Nas últimas semanas, Fernando Henrique tem procurado negar os resultados sociais desastrosos dos seus oito anos, os quais a imprensa passou a fazer referências frequentes, como se surgidos de um momento para outro. O relatório é suave nas palavras, mas claro no sentido: "A improvisação de uma série de programas sociais nos dois últimos anos", e vai por aí.
Em mais uma resposta, Fernando Henrique faria a entrega de dois índices internacionais, o PNUD e o IDH, que mostrariam melhorias em alguns aspectos sociais. Sobre esses índices e sobre as habituais respostas de Fernando Henrique, Pedro Malan e outros, aos levantamentos assustadores, cabem duas observações preliminares.
As maneiras de calcular índices sociais dependem dos critérios adotados. A inflação é um exemplo definitivo da força dos critérios na apresentação do índice. O IGP-M, que é um índice geral de preços, mostra que a inflação está em 24,3%, mas outros índices de preços não chegam nem à metade disso.
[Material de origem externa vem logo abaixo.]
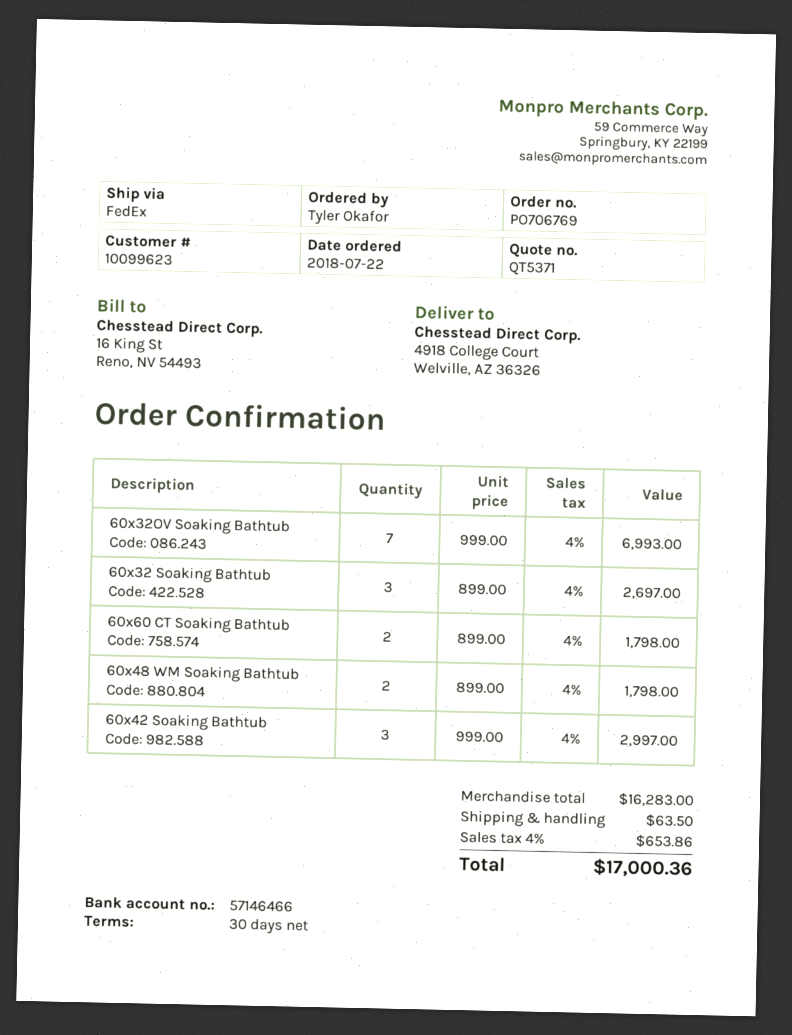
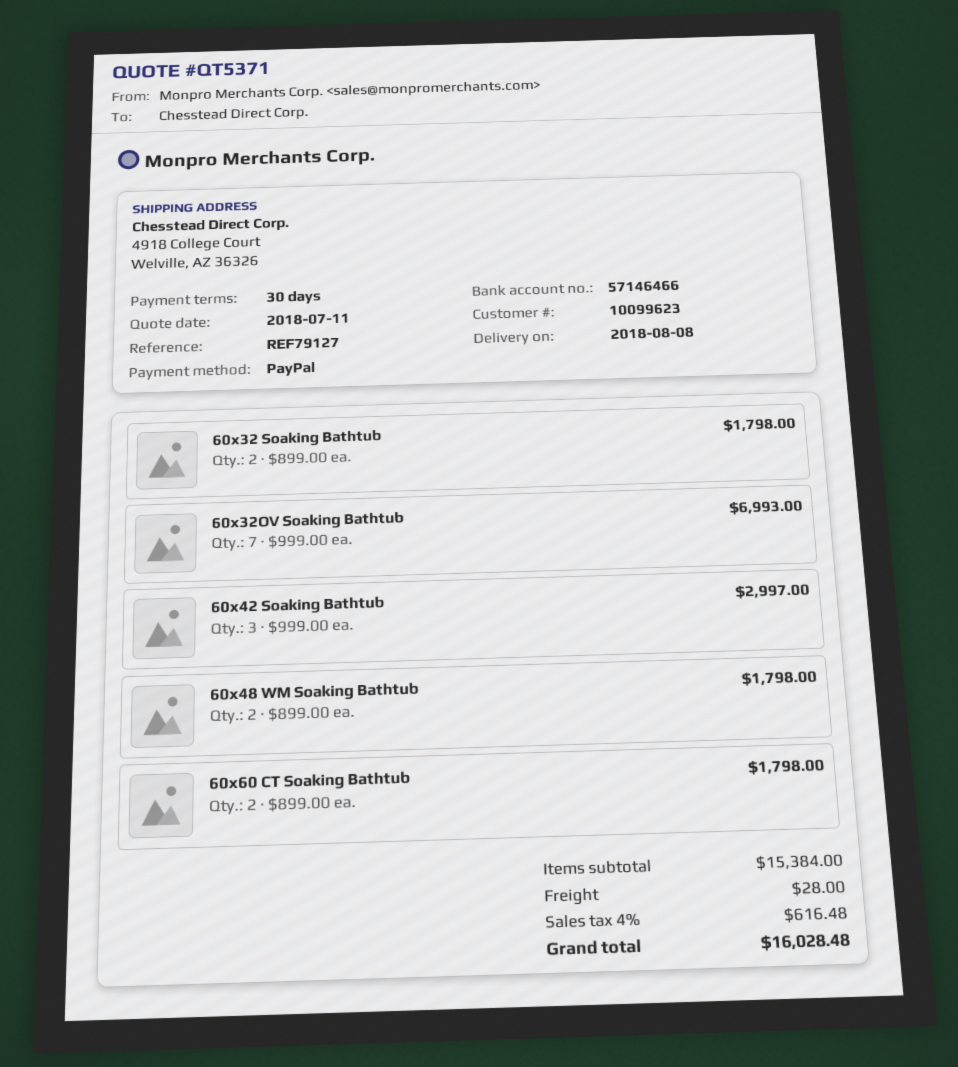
60x32 Soaking Bathtub: 3 x 899.00 = 2697.00 -> 2 x 899.00 = 1798.00
subtotal: 16283.00 -> 15384.00
shipping: 63.50 -> 28.00
tax: 4% = 653.86 -> 4% = 616.48
total: 17000.36 -> 16028.48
Não foi à toa que o índice da Fipe, mesmo se referindo só a SP e com critérios de um otimismo invejável, tornou-se o mais destacado pela mídia no atual governo: o índice da Fipe está sempre lá embaixo, em comparação com os outros.
Além disso, as políticas administrativas perversas costumam ser como os corpos doentes; mesmo neles, é normal haver partes que até exibem desenvolvimentos saudáveis. Não é porque suas unhas cresçam, merecendo os melhores atestados da especialidade onicológica, que o paciente terminal estará melhorando. O recuperado Antonio Palocci e o irrecuperado Fernando Henrique fizeram, a propósito do relatório da transição, duas boas sínteses. O primeiro, sobre os oito anos de Fernando Henrique: "O governo difundiu só uma ilusão". O outro, ao falar, como se fosse de Lula, do modo como criou a ilusão: "com retórica de palanque". Nesta, faltou só pormenor: retórica de palanque aplicada aos salões.